Collin, P, Huhtala, H, Virta, L, Kekkonen, L, Reunala, T. “Diagnosis of celiac disease in clinical practice: physician’s alertness to the condition is essential”. J Clin Gastroenterol. volume. 41. 2007. pp. 152-6. (This documents the incidence and prevalence of both dermatite herpetiformis and celiac disease in a predominantly Caucasian northern European population.,)

Hall, RP, Benbenisty, KM, Mickle, C, Takeuchi, F, Streilein, RD. “O soro IL-8 em doentes com dermatite herpetiforme é produzido em resposta ao glúten dietético”. Invest Dermatol. volume. 127. 2007. pp. 2158-65. (Este trabalho indica que a resposta inflamatória produzida pelo glúten no intestino provavelmente desempenha um papel importante na eventual patogênese da doença da pele.)

Lewis, NR, Logan, RF, Hubbard, RB, West, J. “No increase risk of fracture, malignancy or mortality in dermatite herpetiformis: a cohort study”. Farmacol De Pimentão. volume. 27. 2008. pp. 1140-7., (Estudos anteriores sugeriram que os doentes com HD têm um risco aumentado de linfoma, tal como os doentes com doença celíaca em monoterapia. Este estudo não confirmou esta importante associação e também indica que não existe um risco aumentado de fractura em doentes com DH, como seria de esperar se os doentes com DH tivessem osteoporose ao mesmo ritmo que os seus homólogos com doença celíaca.)

Paek, SY, Steinberg, SM, Katz, SI. “Remissão na dermatite herpetiforme. A cohort study”. Arch Dermatol. volume. 147. 2011. pp. 302-5., (Isto confirma que uma pequena percentagem (12% neste estudo) de doentes com DH entra em remissão espontânea ao longo do tempo. Levanta-se a questão de saber se esses doentes já não devem aderir a uma dieta sem glúten após a interrupção da terapêutica supressiva com dapsona ou sulfapiridina.)
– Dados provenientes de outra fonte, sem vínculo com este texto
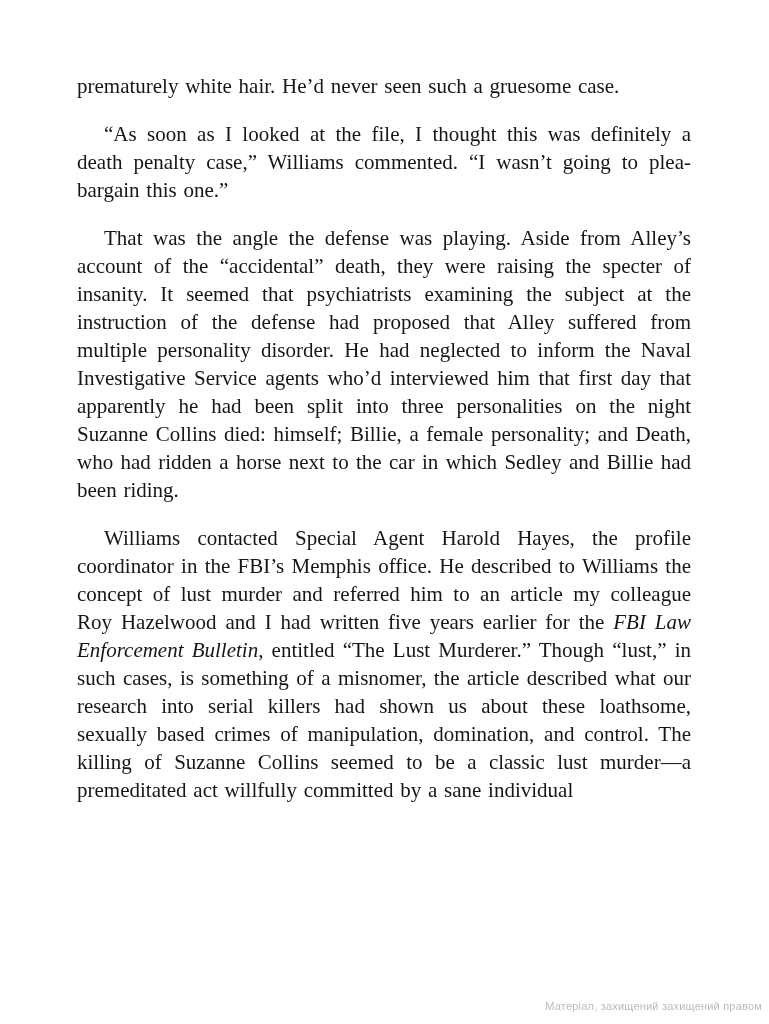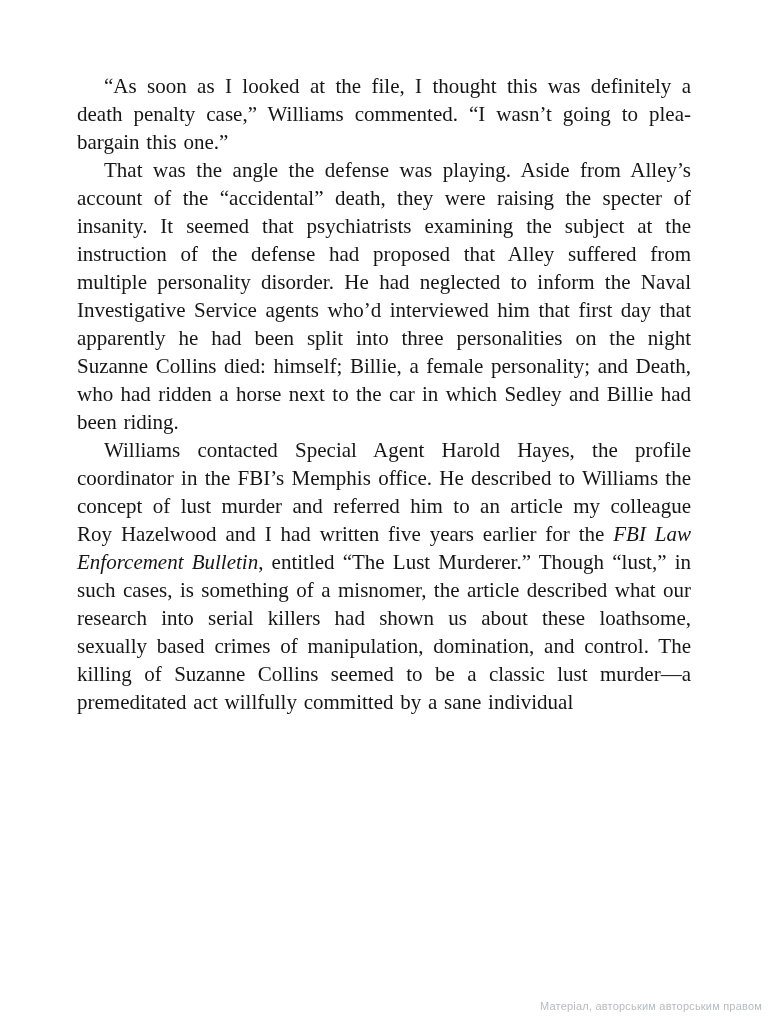--- a/index.html
+++ b/index.html
@@ -30,38 +30,40 @@
     text-align: justify;
     text-justify: inter-word;
   }
   .para {
     margin: 0;
     padding: 0;
     word-spacing: 1.5px;
   }
   .para.indent {
     text-indent: 27px;
+    margin-top: 20px;
   }
   .italic {
     font-style: italic;
   }
   .watermark {
     position: absolute;
     right: 7px;
     bottom: 12px;
     font-family: "Liberation Sans", sans-serif;
     font-size: 11px;
     letter-spacing: 0.2px;
     color: #b4bcc4;
   }
 </style>
 </head>
 <body>
 
 <div class="page">
   <main class="text-block" style="color: rgb(22, 22, 22);">
 
+  <p class="para"><span>prematurely white hair. He’d never seen such a gruesome case.</span></p>
       <p class="para indent"><span>“As soon as I looked at the file, I thought this was definitely a death penalty case,” Williams commented. “I wasn’t going to plea-bargain this one.”</span></p>
       <p class="para indent"><span>That was the angle the defense was playing. Aside from Alley’s account of the “accidental” death, they were raising the specter of insanity. It seemed that psychiatrists examining the subject at the instruction of the defense had proposed that Alley suffered from multiple personality disorder. He had neglected to inform the Naval Investigative Service agents who’d interviewed him that first day that apparently he had been split into three personalities on the night Suzanne Collins died: himself; Billie, a female personality; and Death, who had ridden a horse next to the car in which Sedley and Billie had been riding.</span></p>
       <p class="para indent"><span>Williams contacted Special Agent Harold Hayes, the profile coordinator in the FBI’s Memphis office. He described to Williams the concept of lust murder and referred him to an article my colleague Roy Hazelwood and I had written five years earlier for the </span><span class="italic">FBI Law Enforcement Bulletin</span><span>, entitled “The Lust Murderer.” Though “lust,” in such cases, is something of a misnomer, the article described what our research into serial killers had shown us about these loathsome, sexually based crimes of manipulation, domination, and control. The killing of Suzanne Collins seemed to be a classic lust murder—a premeditated act willfully committed by a sane individual</span></p>
     </main>
-  <div class="watermark" style="color: rgb(180, 188, 196);">Матеріал, авторським авторським правом</div>
+  <div class="watermark" style="color: rgb(180, 188, 196);">Матеріал, захищений захищений правом</div>
 </div>
 
 </body></html>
Rose, C, Rocker, Eb, Zillikens, D. “Clinical histological and immunopathological findings in 32 patients with dermatite herpetiformis Duhring”. J Dtsch Dermatol Ges. volume. 8. 2010. pp. 265-70., (Isto documenta a presença de anomalias intestinais em doentes com HD e confirma a presença de marcadores serológicos tanto para o tecido IgA como para a transglutaminase epidérmica numa população diagnosticada consecutivamente.)
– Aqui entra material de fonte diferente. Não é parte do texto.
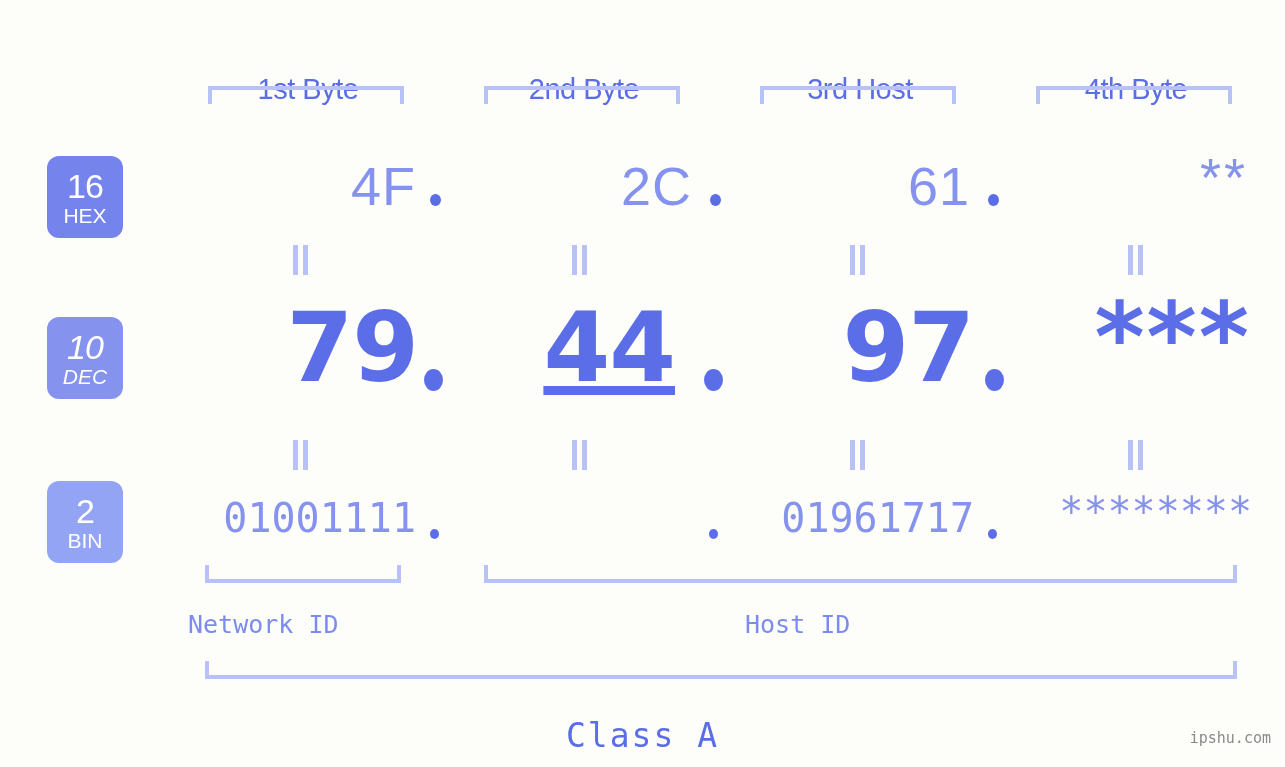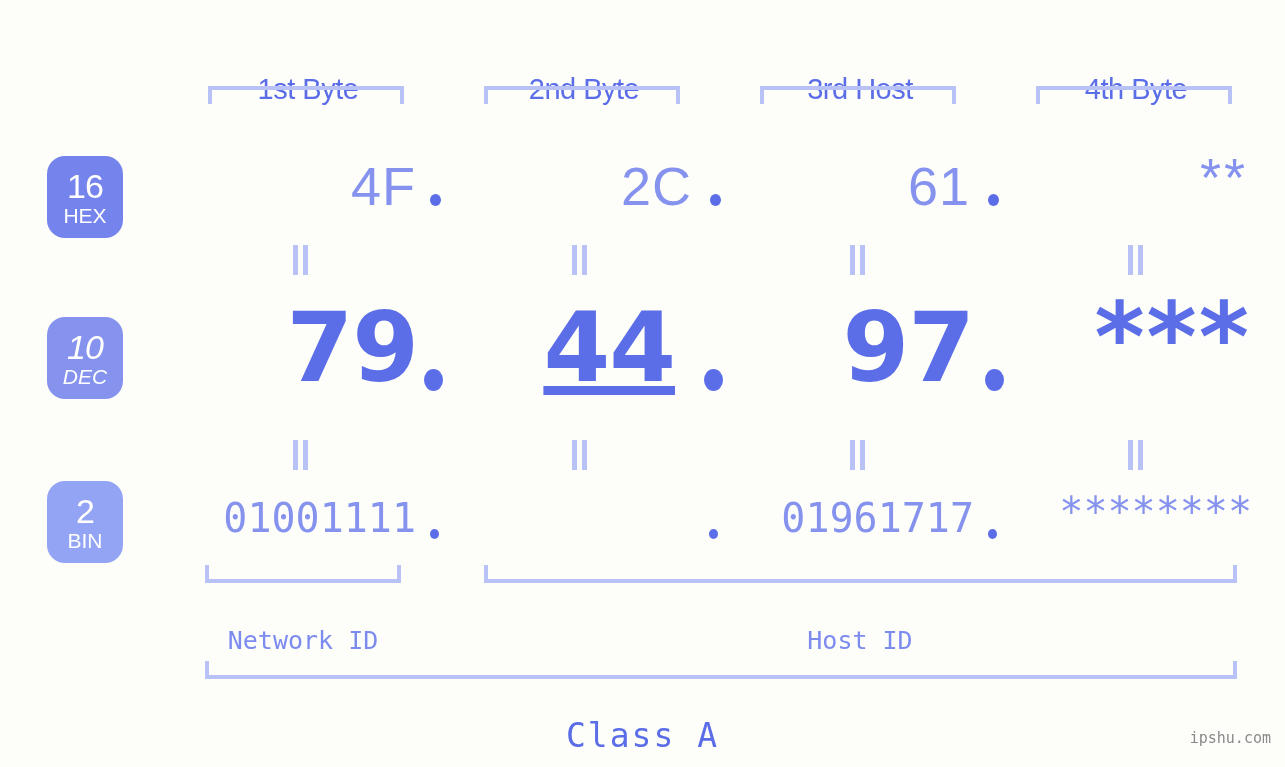--- a/index.html
+++ b/index.html
@@ -58,21 +58,21 @@
     border-right: 4px solid #b9c2f7;
     box-sizing: border-box;
   }
 
   
   .badge {
     position: absolute;
     left: 47px;
     width: 76px;
     height: 82px;
-    border-radius: 18px;
+    border-radius: 12px;
     display: flex;
     flex-direction: column;
     align-items: center;
     justify-content: center;
     color: #ffffff;
     line-height: 1;
   }
   .badge-num {
     font-family: "Liberation Sans", sans-serif;
     font-size: 34px;
@@ -154,23 +154,21 @@
   .eq span.b2 { left: 10px; }
 
   
   .id-label {
     position: absolute;
     top: 610px;
     font-family: "DejaVu Sans Mono", monospace;
     font-size: 25px;
     font-weight: 400;
     color: #7b8bee;
-    text-align: center;
-    white-space: nowrap;
-    margin-top: 16px;
+    white-space: nowrap;
   }
 
   
   .class-label {
     position: absolute;
     top: 716px;
     left: 0;
     width: 1285px;
     text-align: center;
     font-family: "DejaVu Sans Mono", monospace;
Zone, JJ, Meyer, LJ, Petersen, MJ. “Deposição de IgA granular relativa a lesões clínicas na dermatite herpetiforme”. Arch Dermatol. volume. 132. 1996. pp. 912-8. (This provides definitive evidence on the best location for biopsia for direct immunofluorescence in diagnosing dermatite herpetiformis., Também demonstra que praticamente todos os pacientes com DH podem ser diagnosticados por imunofluorescência direta se o local adequado para a biópsia for escolhido.)

Zone, JJ. “Skin manifestations of celiac disease”. Gastrenterologia. volume. 128. 2005. p. s87-s91. (This reviews the association of celiac disease and DH. Ele analisa o espectro da doença celíaca que pode estar associado com a doença de pele.)
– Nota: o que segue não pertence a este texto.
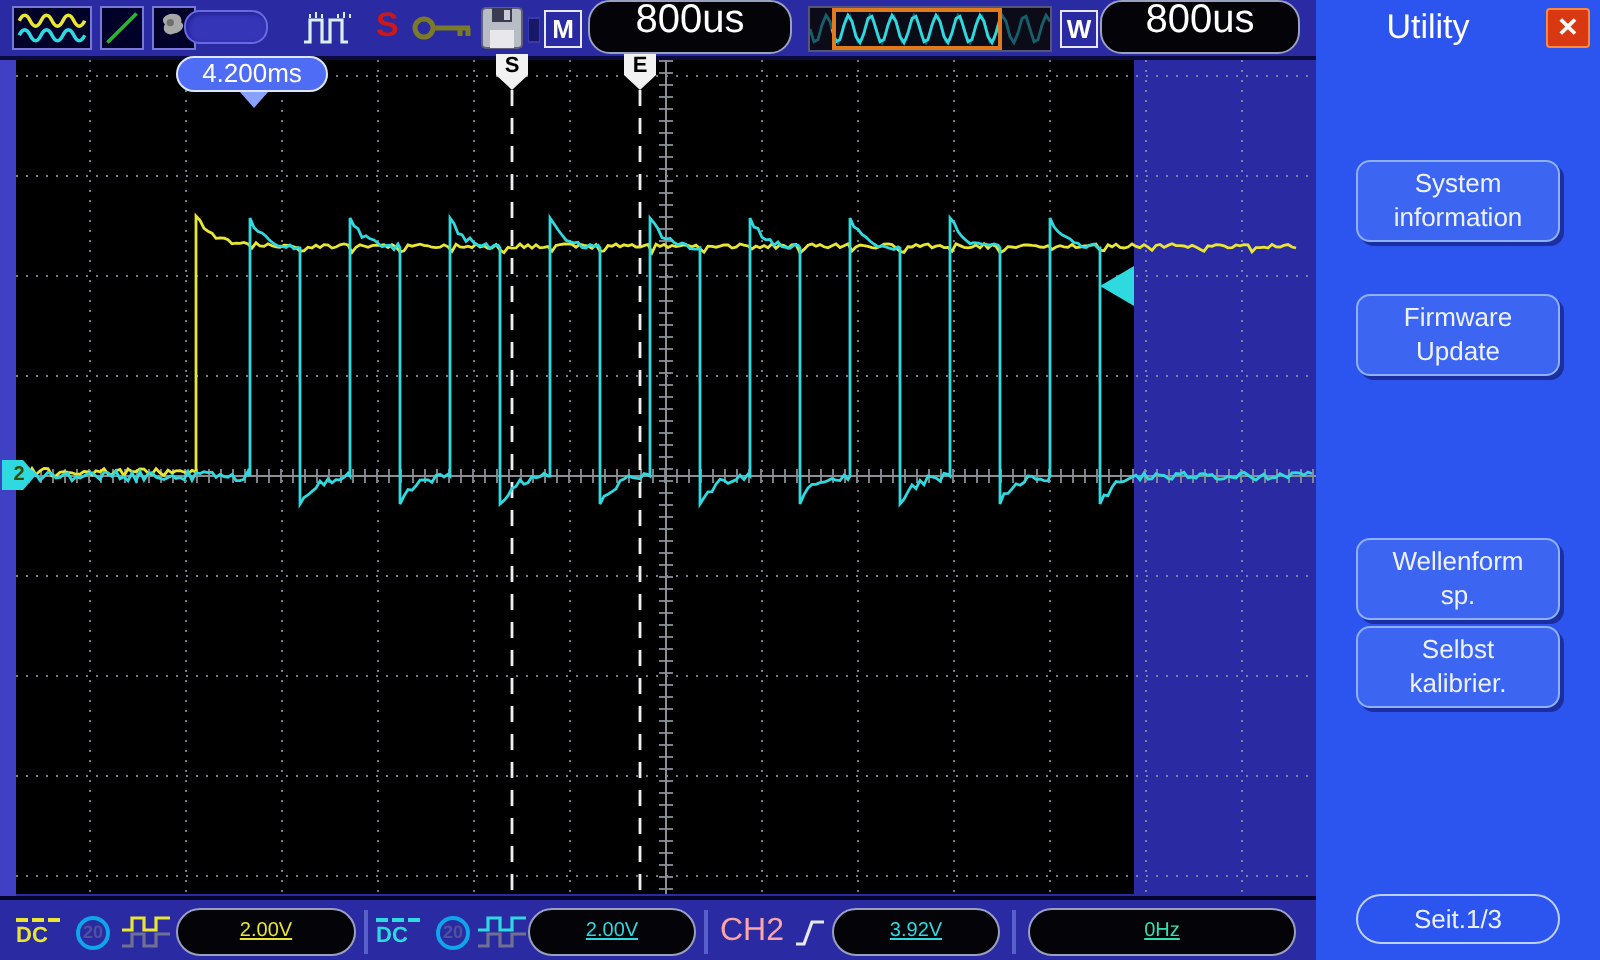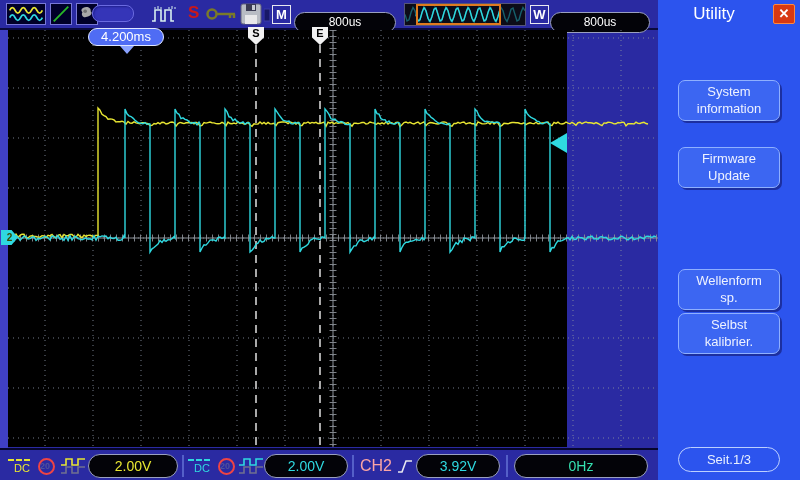--- a/index.html
+++ b/index.html
@@ -7,21 +7,21 @@
   .root{position:relative;width:800px;height:480px;background:#2a2aa2;overflow:hidden;}
 
   
   .topbar{position:absolute;left:0;top:0;width:658px;height:30px;background:#2a2aa2;border-bottom:2px solid #0a0a3c;}
   .tb-icon{position:absolute;top:3px;height:22px;}
   .icon-frame{background:#000028;border:1px solid #7878d8;}
   .blank-btn{position:absolute;left:92px;top:5px;width:42px;height:17px;background:#3535b8;border:1px solid #6a6ae0;border-radius:8px;box-shadow:inset 1px 1px 2px #202090;}
   .s-letter{position:absolute;left:188px;top:3px;color:#cc1818;font-size:17px;font-weight:bold;}
   .mw-box{position:absolute;top:5px;width:19px;height:19px;border:1px solid #e8e8f0;color:#fff;font-size:13px;font-weight:bold;text-align:center;line-height:17px;}
   .pill{background:#030308;border:1px solid #9aa0c0;border-radius:11px;color:#fff;text-align:center;}
-  .tb-pill{position:absolute;top:12px;height:21px;font-size:12px;line-height:19px;}
+  .tb-pill{position:absolute;top:0;height:27px;font-size:20px;line-height:19px;}
   .preview{position:absolute;left:404px;top:3px;width:122px;height:23px;background:#0c0c18;border:1px solid #55557a;}
   .sel-rect{position:absolute;left:11px;top:0;width:85px;height:21px;border:2px solid #e07a1e;}
 
   
   .sidebar{position:absolute;left:658px;top:0;width:142px;height:480px;background:#2c54ee;}
   .sb-title{position:absolute;left:0;top:4px;width:112px;text-align:center;color:#fff;font-size:17px;}
   .close-btn{position:absolute;right:5px;top:4px;width:22px;height:20px;background:#d83812;border:1px solid #ff8840;border-radius:2px;color:#fff;font-size:13px;font-weight:bold;text-align:center;line-height:18px;cursor:pointer;}
   .sb-btn{position:absolute;left:20px;width:102px;height:41px;background:#3c66f2;border:1px solid #8fb0ff;border-radius:7px;box-shadow:2px 2px 0 #1c2fa0;color:#eef2ff;font-size:13px;line-height:1.3;display:flex;flex-direction:column;align-items:center;justify-content:center;cursor:pointer;}
   .sb-page{position:absolute;left:20px;top:447px;width:102px;height:25px;border:1px solid #bcd0ff;border-radius:13px;color:#e8f0ff;font-size:13px;text-align:center;line-height:23px;cursor:pointer;}
 
@@ -30,24 +30,24 @@
   .screen{position:absolute;left:8px;top:30px;width:559px;height:417px;background:#000;overflow:visible;}
   .flag{position:absolute;top:-3px;width:16px;height:18px;background:#f2f2f2;clip-path:polygon(0 0,100% 0,100% 58%,50% 100%,0 58%);color:#000;font-size:11px;font-weight:bold;text-align:center;line-height:13px;cursor:pointer;}
   .delay-tag{position:absolute;left:80px;top:-2px;width:76px;height:18px;background:#4f6cf4;border:1px solid #dfe6ff;border-radius:9px;color:#fff;font-size:13px;text-align:center;line-height:16px;cursor:pointer;}
   .tag-tri{position:absolute;left:112px;top:16px;width:0;height:0;border-left:7px solid transparent;border-right:7px solid transparent;border-top:8px solid #8aa2ff;}
   .gnd-marker{position:absolute;left:-7px;top:200px;width:17px;height:15px;background:#2fd9e0;clip-path:polygon(0 0,62% 0,100% 50%,62% 100%,0 100%);color:#3a4a00;font-size:10px;font-weight:bold;text-align:center;line-height:15px;cursor:pointer;}
   .trig-arrow{position:absolute;right:0;top:103px;width:0;height:0;border-top:10px solid transparent;border-bottom:10px solid transparent;border-right:17px solid #2fd9e0;cursor:pointer;}
 
   
   .bottombar{position:absolute;left:0;top:448px;width:658px;height:32px;background:#2a2aa2;border-top:2px solid #06062c;}
   .bb{position:absolute;top:0;height:32px;display:flex;align-items:center;}
-  .bb-pill{position:absolute;top:4px;height:24px;border-radius:12px;font-size:14px;line-height:22px;}
-  .dc-icon{font-size:11px;font-weight:normal;line-height:1;text-align:right;}
+  .bb-pill{position:absolute;top:4px;height:24px;border-radius:12px;font-size:10px;line-height:22px;text-decoration:underline;}
+  .dc-icon{font-size:11px;font-weight:bold;line-height:1;text-align:left;}
   .dc-icon .dash{display:block;border-top:2px dashed;margin-bottom:2px;width:22px;}
-  .bw-icon{width:17px;height:17px;border:2px solid #ef4444;border-radius:50%;color:#50509c;font-size:9px;font-weight:bold;text-align:left;line-height:13px;}
+  .bw-icon{width:17px;height:17px;border:2px solid #0ea5e9;border-radius:50%;color:#50509c;font-size:9px;font-weight:bold;text-align:center;line-height:13px;}
   .sep{position:absolute;top:5px;width:2px;height:22px;background:#5560c8;}
   .trig-src{color:#fca5a5;font-size:16px;}
   .yellow{color:#e8e632;}
   .cyan{color:#2fd9e0;}
   .teal{color:#35e0b0;}
 </style>
 </head>
 <body>
 
 <div class="root">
Zone, JJ, Schmidt, LA, Taylor, TB, Hull, CM, Sotiriou, MC, Jaskowski, TD., “Dermatite herpetiformis sera or goat anti-transglutaminase 3 transferred to human skin-enxerted rates mimets dermatite herpetiformis immunopathology”. J Imunol. volume. 186. 2011. pp. 4474-80. (Este trabalho é o estudo definitivo sobre a patogênese para mostrar que a deposição de IgA em DH é causada por anticorpos da transglutaminase epidérmica IgA.)